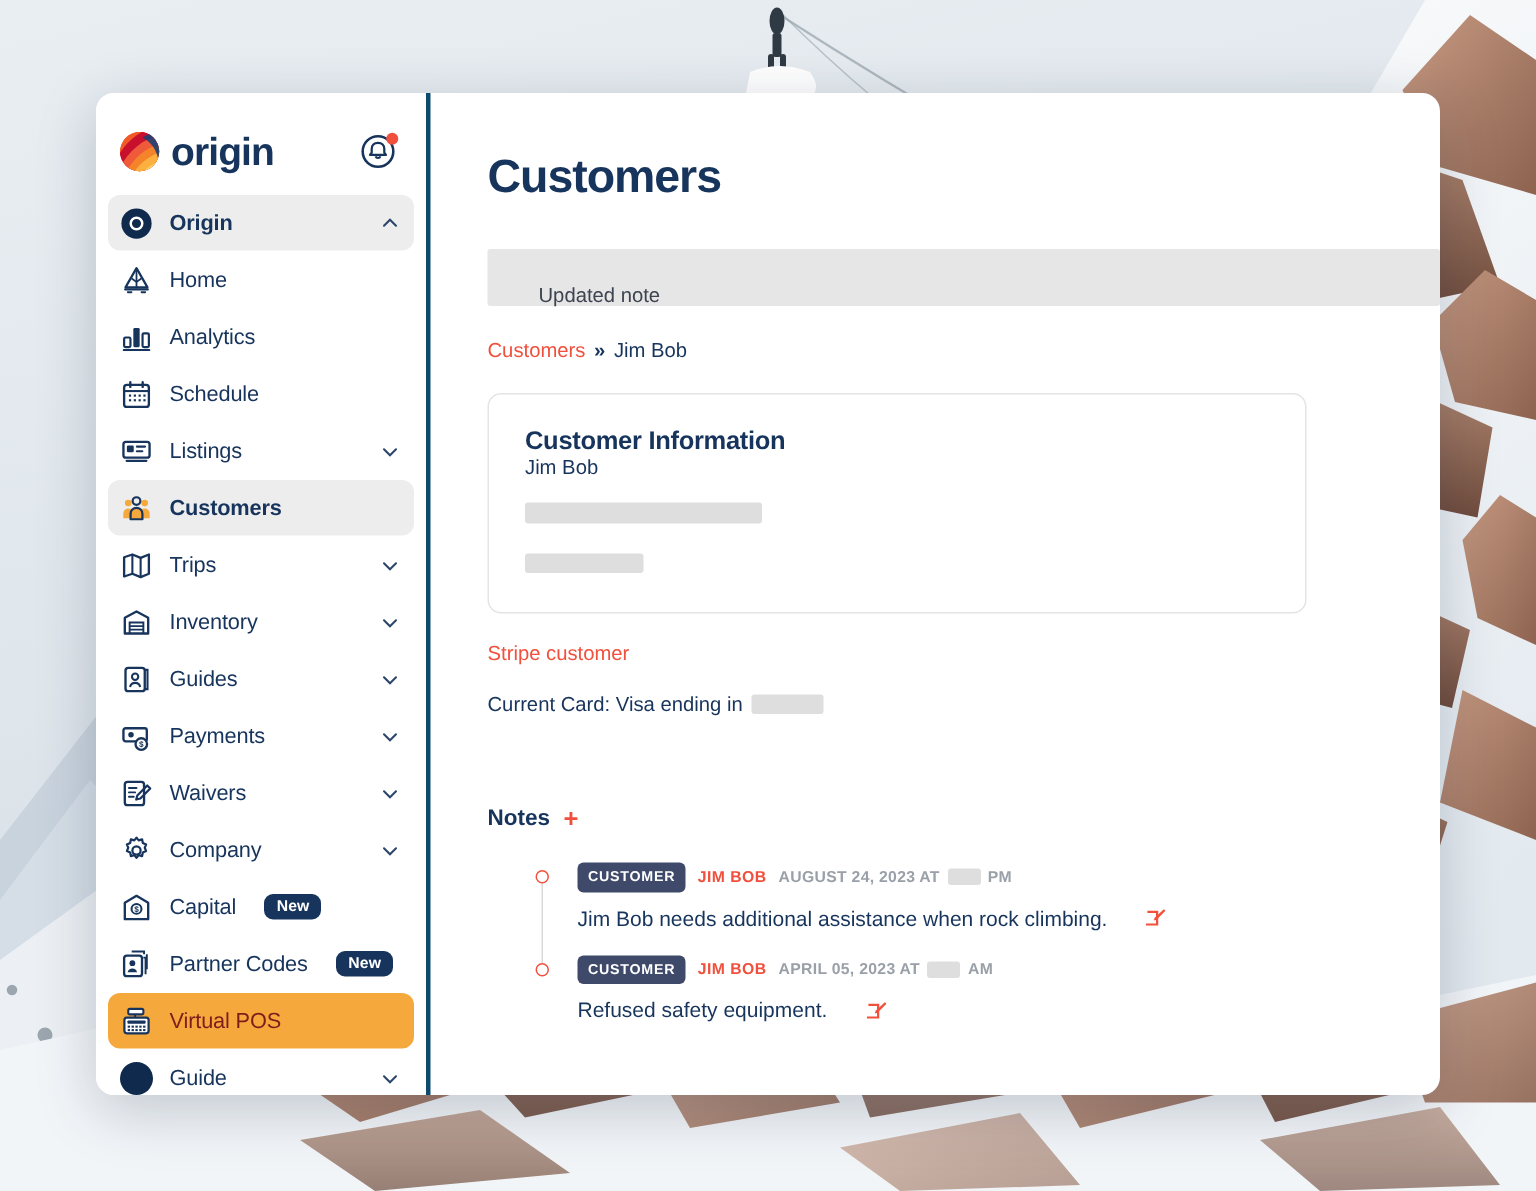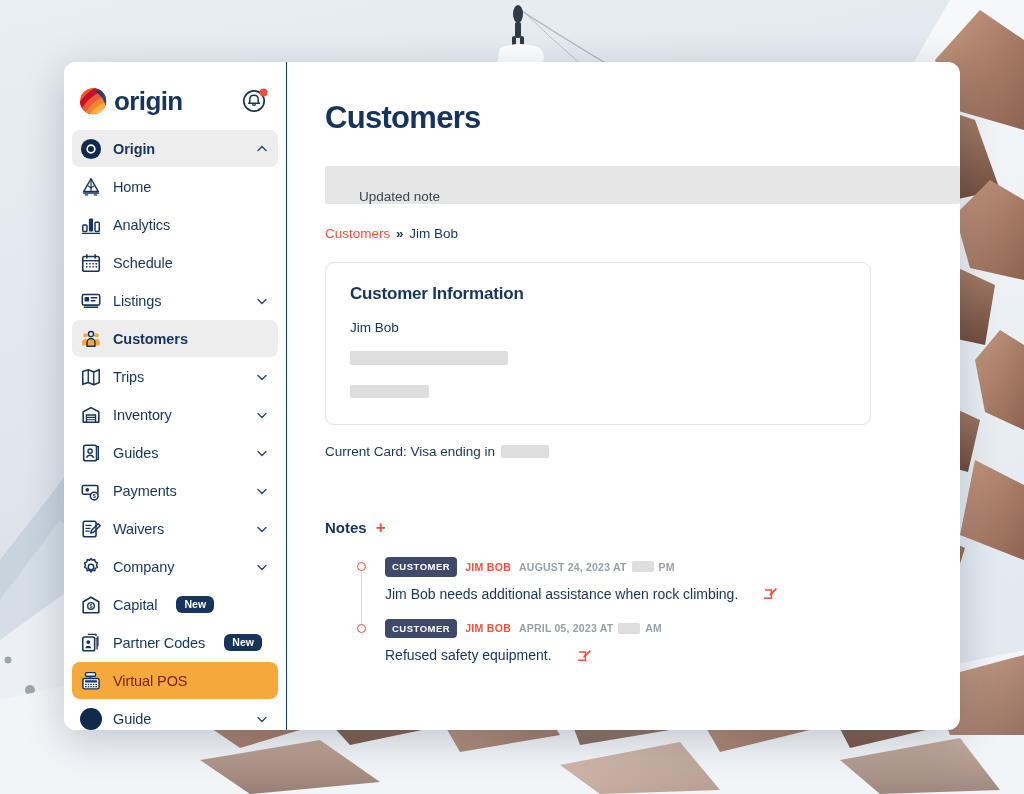--- a/index.html
+++ b/index.html
@@ -27,21 +27,21 @@
     box-shadow: 0 10px 40px rgba(20,34,58,.22);
     display: flex;
     overflow: hidden;
   }
 
   
   #sidebar {
     width: 223px;
     flex: 0 0 223px;
     background: #fff;
-    border-right: 1px solid #0c4a6e;
+    border-right: 3px solid #0c4a6e;
     padding: 0;
     position: relative;
   }
   #brand-row {
     display: flex; align-items: center; justify-content: space-between;
     padding: 24px 18px 14px 14px;
   }
   #logo-wrap { display: flex; align-items: center; gap: 6px; }
   .logo-mark { width: 30px; height: 30px; flex: 0 0 30px; }
   .logo-word {
@@ -114,21 +114,21 @@
   #cust-card {
     margin: 21px 0 0 38px;
     width: 546px;
     border: 1px solid #e4e4e4;
     border-radius: 9px;
     padding: 21px 24px 26px;
     background: #fff;
   }
   #cust-card h2 {
     font-size: 17px; font-weight: 700; color: #17345c;
-    letter-spacing: -0.2px; margin-bottom: 16px;
+    letter-spacing: -0.2px; 
   }
   .cust-name { font-size: 13.5px; color: #17345c; margin-bottom: 16px; }
   .redact { background: #dedede; border-radius: 2px; display: block; }
 
   #stripe-link {
     margin: 19px 0 0 38px;
     font-size: 13.5px; color: #f1503c; cursor: pointer;
   }
   #card-line {
     margin: 19px 0 0 38px;
@@ -518,20 +518,21 @@
       <span>Jim Bob</span>
     </div>
 
     <div id="cust-card">
       <h2>Customer Information</h2>
       <div class="cust-name">Jim Bob</div>
       <span class="redact" style="width:158px;height:14px;margin-bottom:20px;"></span>
       <span class="redact" style="width:79px;height:13px;"></span>
     </div>
 
+    <div id="stripe-link">Stripe customer</div>
 
     <div id="card-line">
       <span>Current Card: Visa ending in</span>
       <span class="redact" style="width:48px;height:13px;"></span>
     </div>
 
     <div id="notes-head">
       <span class="notes-title">Notes</span>
       <span class="plus">+</span>
     </div>

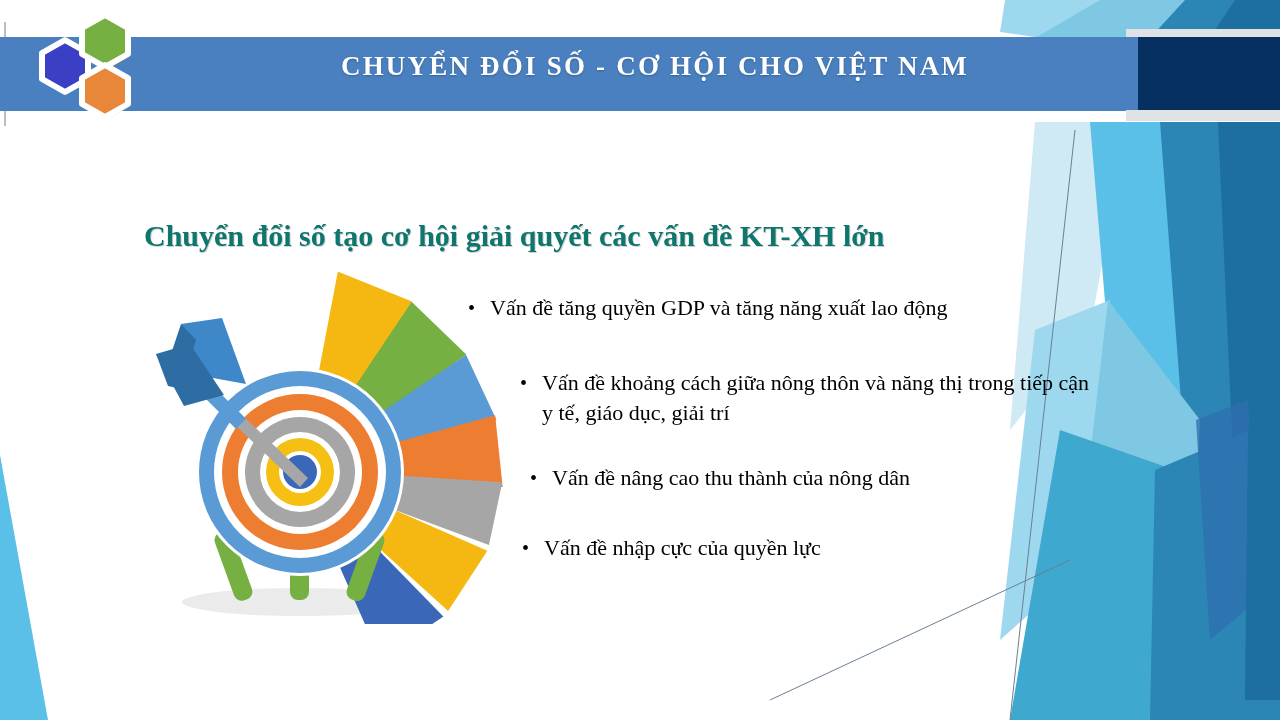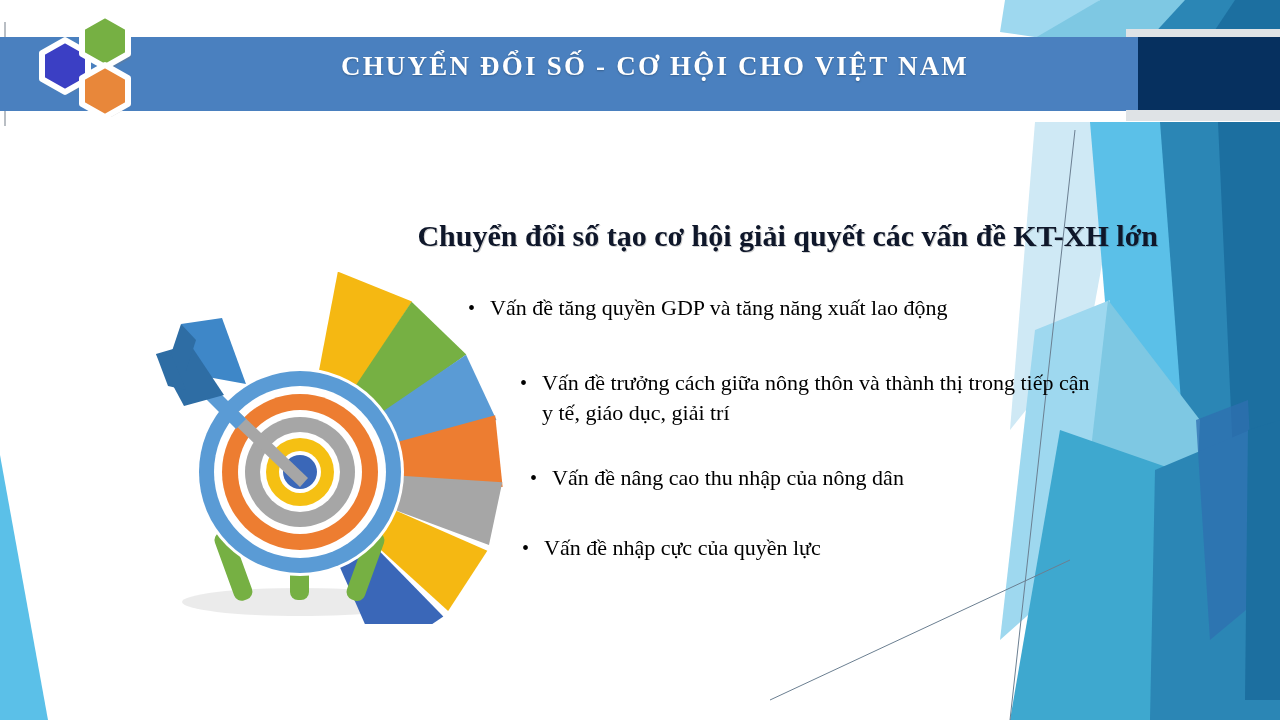--- a/index.html
+++ b/index.html
@@ -81,25 +81,25 @@
     position: absolute;
     left: 18px;
     top: 12px;
     width: 160px;
     height: 118px;
   }
 
   
   .main-heading {
     position: absolute;
-    left: 158px;
+    left: 144px;
     top: 219px;
     width: 1000px;
-    text-align: right;
-    color: #0f172a;
+    text-align: left;
+    color: #0f766e;
     font-size: 30px;
     font-weight: bold;
     white-space: nowrap;
     font-family: "Liberation Serif", "DejaVu Serif", serif;
     text-shadow: 1px 1px 0 rgba(0,0,0,0.18);
   }
 
   
   .target-graphic {
     position: absolute;
@@ -240,26 +240,26 @@
     </g>
   </svg>
 
   <div class="bullet bullet-1">
     <span class="dot">•</span>
     <span class="btext">Vấn đề tăng quyền GDP và tăng năng xuất lao động</span>
   </div>
 
   <div class="bullet bullet-2">
     <span class="dot">•</span>
-    <span class="btext">Vấn đề trưởng cách giữa nông thôn và thành thị trong tiếp cận y tế, giáo dục, giải trí</span>
+    <span class="btext">Vấn đề khoảng cách giữa nông thôn và năng thị trong tiếp cận y tế, giáo dục, giải trí</span>
   </div>
 
   <div class="bullet bullet-3">
     <span class="dot">•</span>
-    <span class="btext">Vấn đề nâng cao thu nhập của nông dân</span>
+    <span class="btext">Vấn đề nâng cao thu thành của nông dân</span>
   </div>
 
   <div class="bullet bullet-4">
     <span class="dot">•</span>
     <span class="btext">Vấn đề nhập cực của quyền lực</span>
   </div>
 
 </div>
 
 </body></html>

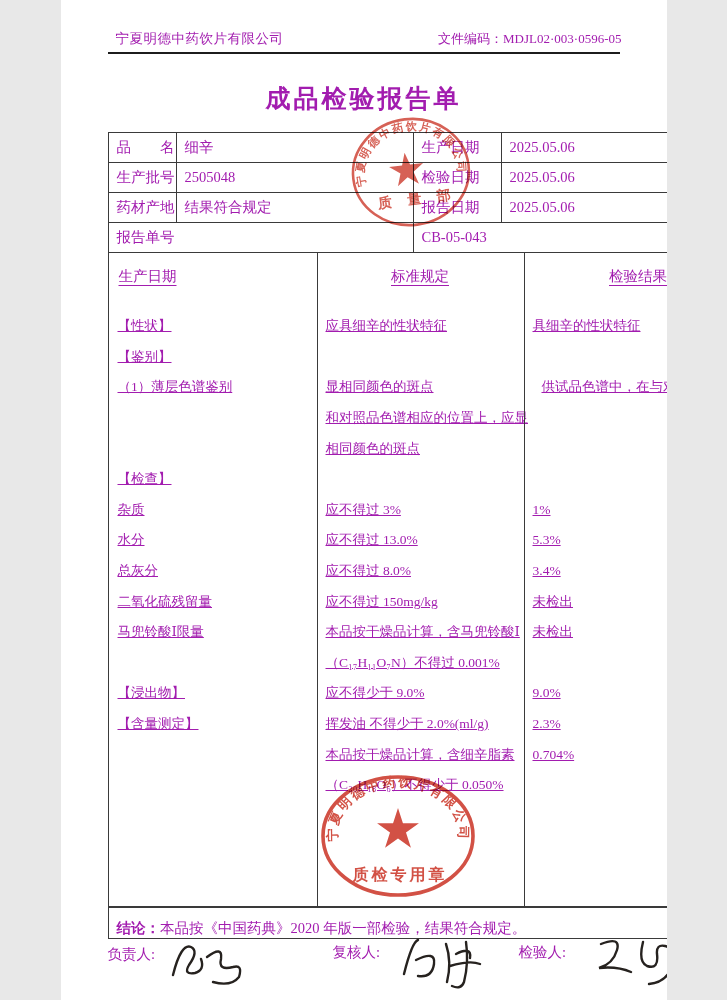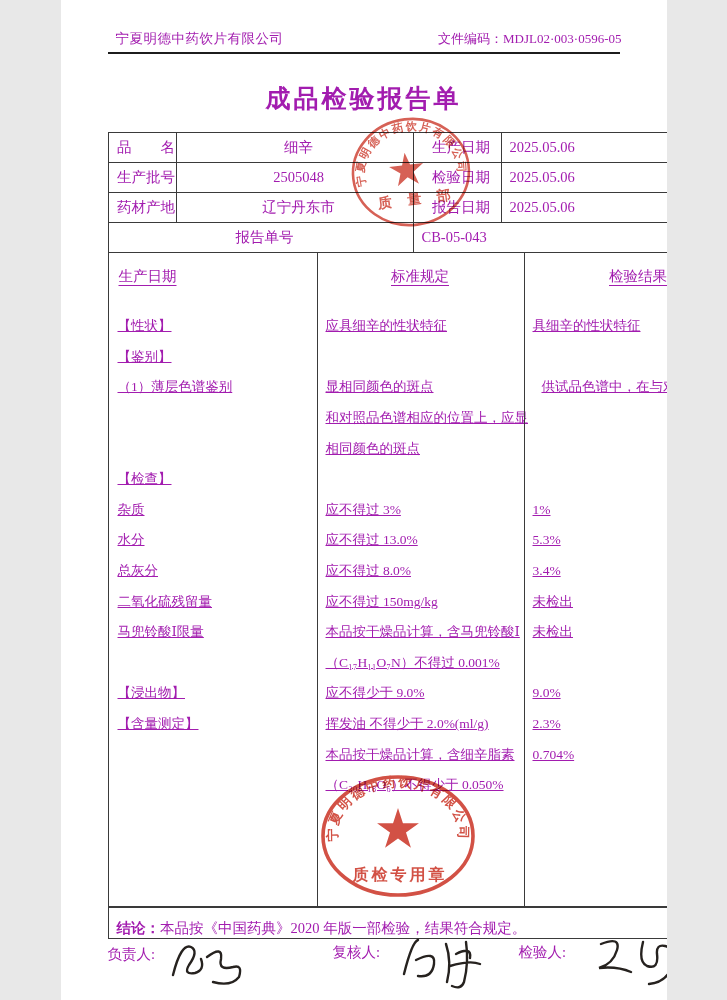--- a/index.html
+++ b/index.html
@@ -11,21 +11,21 @@
   
   .hdr-left{position:absolute;left:55px;top:30px;font-size:13.5px;letter-spacing:.5px;}
   .hdr-right{position:absolute;right:45px;top:30px;font-size:13px;}
   .hdr-rule{position:absolute;left:47px;right:47px;top:52px;height:2px;background:#1c1c1c;}
   .title{position:absolute;left:0;right:0;top:82px;text-align:center;font-size:25px;font-weight:bold;letter-spacing:3px;}
   
   .info{position:absolute;left:47px;top:132px;width:631px;border:1px solid #3a3a3a;}
   .irow{display:flex;height:29px;border-bottom:1px solid #3a3a3a;align-items:center;font-size:14.5px;}
   .irow:last-child{border-bottom:none;}
   .ic{height:100%;display:flex;align-items:center;box-sizing:border-box;padding-left:8px;white-space:nowrap;}
-  .bR{border-right:1px solid #3a3a3a;justify-content:center;}
+  .bR{border-right:1px solid #3a3a3a;}
   .w1{width:68px;} .w2{width:237px;} .w3{width:88px;} .w4{flex:1;}
   .w12{width:305px;} .w34{flex:1;}
   .jl{display:inline-block;width:58px;text-align:justify;text-align-last:justify;}
   
   .main{position:absolute;left:47px;top:252px;width:631px;height:654px;border:1px solid #3a3a3a;box-sizing:content-box;}
   .vline{position:absolute;top:0;bottom:0;width:1px;background:#3a3a3a;}
   .vl1{left:208px;} .vl2{left:415px;}
   .mhead{display:flex;height:46px;align-items:center;font-size:14.5px;}
   .mh{box-sizing:border-box;white-space:nowrap;}
   .mh span{text-decoration:underline;text-underline-offset:4px;}
@@ -72,21 +72,21 @@
           <span class="jl">生产批号</span>
         </div>
       <div class="ic bR w2">2505048</div>
       <div class="ic bR w3">检验日期</div>
       <div class="ic w4">2025.05.06</div>
     </div>
     <div class="irow">
       <div class="ic bR w1">
           <span class="jl">药材产地</span>
         </div>
-      <div class="ic bR w2">辽宁丹东市</div>
+      <div class="ic bR w2">结果符合规定</div>
       <div class="ic bR w3">报告日期</div>
       <div class="ic w4">2025.05.06</div>
     </div>
     <div class="irow">
       <div class="ic bR w12">报告单号</div>
       <div class="ic w34">CB-05-043</div>
     </div>
   </div>
 
   <div class="main">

About this task -> Return the entries above in full and unchanged, omitting every image.

Output of the task ->
--- a/index.html
+++ b/index.html
@@ -27,21 +27,21 @@
     box-shadow: 0 10px 40px rgba(20,34,58,.22);
     display: flex;
     overflow: hidden;
   }
 
   
   #sidebar {
     width: 223px;
     flex: 0 0 223px;
     background: #fff;
-    border-right: 1px solid #0c4a6e;
+    border-right: 3px solid #0c4a6e;
     padding: 0;
     position: relative;
   }
   #brand-row {
     display: flex; align-items: center; justify-content: space-between;
     padding: 24px 18px 14px 14px;
   }
   #logo-wrap { display: flex; align-items: center; gap: 6px; }
   .logo-mark { width: 30px; height: 30px; flex: 0 0 30px; }
   .logo-word {
@@ -114,21 +114,21 @@
   #cust-card {
     margin: 21px 0 0 38px;
     width: 546px;
     border: 1px solid #e4e4e4;
     border-radius: 9px;
     padding: 21px 24px 26px;
     background: #fff;
   }
   #cust-card h2 {
     font-size: 17px; font-weight: 700; color: #17345c;
-    letter-spacing: -0.2px; margin-bottom: 16px;
+    letter-spacing: -0.2px; 
   }
   .cust-name { font-size: 13.5px; color: #17345c; margin-bottom: 16px; }
   .redact { background: #dedede; border-radius: 2px; display: block; }
 
   #stripe-link {
     margin: 19px 0 0 38px;
     font-size: 13.5px; color: #f1503c; cursor: pointer;
   }
   #card-line {
     margin: 19px 0 0 38px;
@@ -518,20 +518,21 @@
       <span>Jim Bob</span>
     </div>
 
     <div id="cust-card">
       <h2>Customer Information</h2>
       <div class="cust-name">Jim Bob</div>
       <span class="redact" style="width:158px;height:14px;margin-bottom:20px;"></span>
       <span class="redact" style="width:79px;height:13px;"></span>
     </div>
 
+    <div id="stripe-link">Stripe customer</div>
 
     <div id="card-line">
       <span>Current Card: Visa ending in</span>
       <span class="redact" style="width:48px;height:13px;"></span>
     </div>
 
     <div id="notes-head">
       <span class="notes-title">Notes</span>
       <span class="plus">+</span>
     </div>

--- a/index.html
+++ b/index.html
@@ -81,25 +81,25 @@
     position: absolute;
     left: 18px;
     top: 12px;
     width: 160px;
     height: 118px;
   }
 
   
   .main-heading {
     position: absolute;
-    left: 158px;
+    left: 144px;
     top: 219px;
     width: 1000px;
-    text-align: right;
-    color: #0f172a;
+    text-align: left;
+    color: #0f766e;
     font-size: 30px;
     font-weight: bold;
     white-space: nowrap;
     font-family: "Liberation Serif", "DejaVu Serif", serif;
     text-shadow: 1px 1px 0 rgba(0,0,0,0.18);
   }
 
   
   .target-graphic {
     position: absolute;
@@ -240,26 +240,26 @@
     </g>
   </svg>
 
   <div class="bullet bullet-1">
     <span class="dot">•</span>
     <span class="btext">Vấn đề tăng quyền GDP và tăng năng xuất lao động</span>
   </div>
 
   <div class="bullet bullet-2">
     <span class="dot">•</span>
-    <span class="btext">Vấn đề trưởng cách giữa nông thôn và thành thị trong tiếp cận y tế, giáo dục, giải trí</span>
+    <span class="btext">Vấn đề khoảng cách giữa nông thôn và năng thị trong tiếp cận y tế, giáo dục, giải trí</span>
   </div>
 
   <div class="bullet bullet-3">
     <span class="dot">•</span>
-    <span class="btext">Vấn đề nâng cao thu nhập của nông dân</span>
+    <span class="btext">Vấn đề nâng cao thu thành của nông dân</span>
   </div>
 
   <div class="bullet bullet-4">
     <span class="dot">•</span>
     <span class="btext">Vấn đề nhập cực của quyền lực</span>
   </div>
 
 </div>
 
 </body></html>

--- a/index.html
+++ b/index.html
@@ -11,21 +11,21 @@
   
   .hdr-left{position:absolute;left:55px;top:30px;font-size:13.5px;letter-spacing:.5px;}
   .hdr-right{position:absolute;right:45px;top:30px;font-size:13px;}
   .hdr-rule{position:absolute;left:47px;right:47px;top:52px;height:2px;background:#1c1c1c;}
   .title{position:absolute;left:0;right:0;top:82px;text-align:center;font-size:25px;font-weight:bold;letter-spacing:3px;}
   
   .info{position:absolute;left:47px;top:132px;width:631px;border:1px solid #3a3a3a;}
   .irow{display:flex;height:29px;border-bottom:1px solid #3a3a3a;align-items:center;font-size:14.5px;}
   .irow:last-child{border-bottom:none;}
   .ic{height:100%;display:flex;align-items:center;box-sizing:border-box;padding-left:8px;white-space:nowrap;}
-  .bR{border-right:1px solid #3a3a3a;justify-content:center;}
+  .bR{border-right:1px solid #3a3a3a;}
   .w1{width:68px;} .w2{width:237px;} .w3{width:88px;} .w4{flex:1;}
   .w12{width:305px;} .w34{flex:1;}
   .jl{display:inline-block;width:58px;text-align:justify;text-align-last:justify;}
   
   .main{position:absolute;left:47px;top:252px;width:631px;height:654px;border:1px solid #3a3a3a;box-sizing:content-box;}
   .vline{position:absolute;top:0;bottom:0;width:1px;background:#3a3a3a;}
   .vl1{left:208px;} .vl2{left:415px;}
   .mhead{display:flex;height:46px;align-items:center;font-size:14.5px;}
   .mh{box-sizing:border-box;white-space:nowrap;}
   .mh span{text-decoration:underline;text-underline-offset:4px;}
@@ -72,21 +72,21 @@
           <span class="jl">生产批号</span>
         </div>
       <div class="ic bR w2">2505048</div>
       <div class="ic bR w3">检验日期</div>
       <div class="ic w4">2025.05.06</div>
     </div>
     <div class="irow">
       <div class="ic bR w1">
           <span class="jl">药材产地</span>
         </div>
-      <div class="ic bR w2">辽宁丹东市</div>
+      <div class="ic bR w2">结果符合规定</div>
       <div class="ic bR w3">报告日期</div>
       <div class="ic w4">2025.05.06</div>
     </div>
     <div class="irow">
       <div class="ic bR w12">报告单号</div>
       <div class="ic w34">CB-05-043</div>
     </div>
   </div>
 
   <div class="main">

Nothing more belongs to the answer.